Jimmy Butler won't be arriving as Ninja for Heat

Source: Chicago Tribune / Getty

The National Basketball Association is consistently a league that set trends in the fashion world. Players on and off-court swag is oftentimes imitated and duplicated by so many fans. The latest on-court style of ninja-like headbands took on a life of its own this past year. Players like Jimmy Butler, Jrue Holiday, and Jarrett Allen helped make the style popular. Despite the cultural phenomenon, the NBA has nixed the fashion statement almost as fast as it started.

Rumors and reports began to surface last week, implying the league was planning to ban players from wearing the ninja headbands Monday, Adrian Wojnarowski confirmed that the league would no longer allow players to dawn the headbands. The NBA cited potential concerns about player safety issues the ninja headbands could create.
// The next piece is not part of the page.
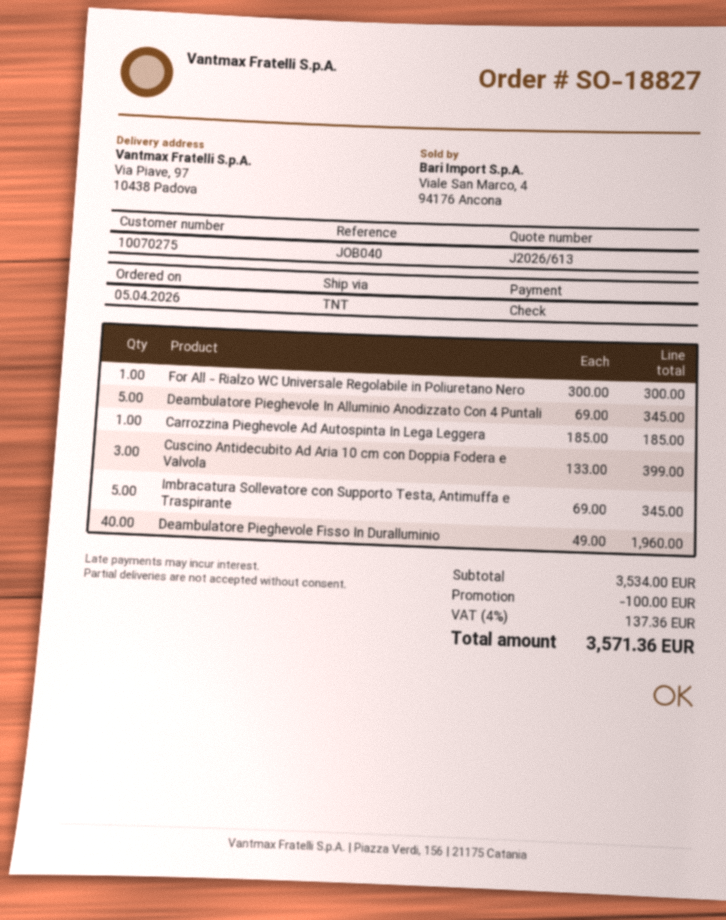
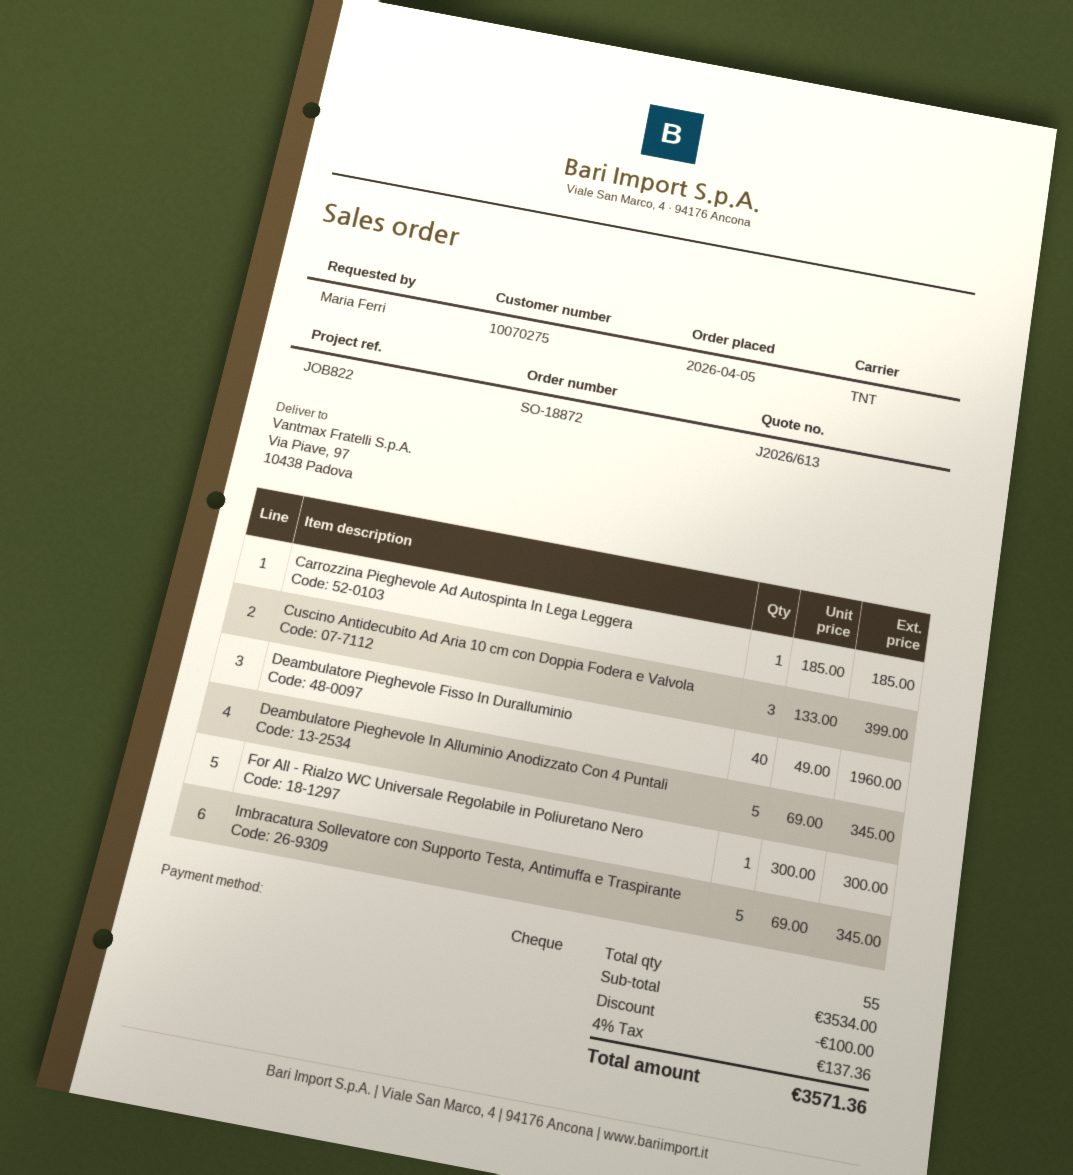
order number: SO-18827 -> SO-18872
reference: JOB040 -> JOB822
“The NBA notified teams that it won’t allow players to wear ‘ninja-style headwear’ this season,  NBA spokesman Mike Bass tells ESPN. The headwear hasn’t been through the league approval process. Teams have raised concerns regarding safety and consistency of size, length.”

I’m not entirely sure what safety concerns could be proposed by wearing a headband with a small tail at the end of it, but the NBA knows if they can hide behind the guise of safety, there won’t be very much push back.

Players are claiming that the explanation they received for not being able to wear the headband was that they were not professional.

Mike Scott, along with some other NBA players felt like this was a bit of coded language, and silly.

To a lesser extent, this feels like when the NBA changed the dress code during the Allen Iverson-era of basketball. They were ripped for that, but decided not to change their rules. It doesn’t seem likely they will budge on this, but maybe after evaluation, if “safety” can be addressed, we will see the headbands on the court again.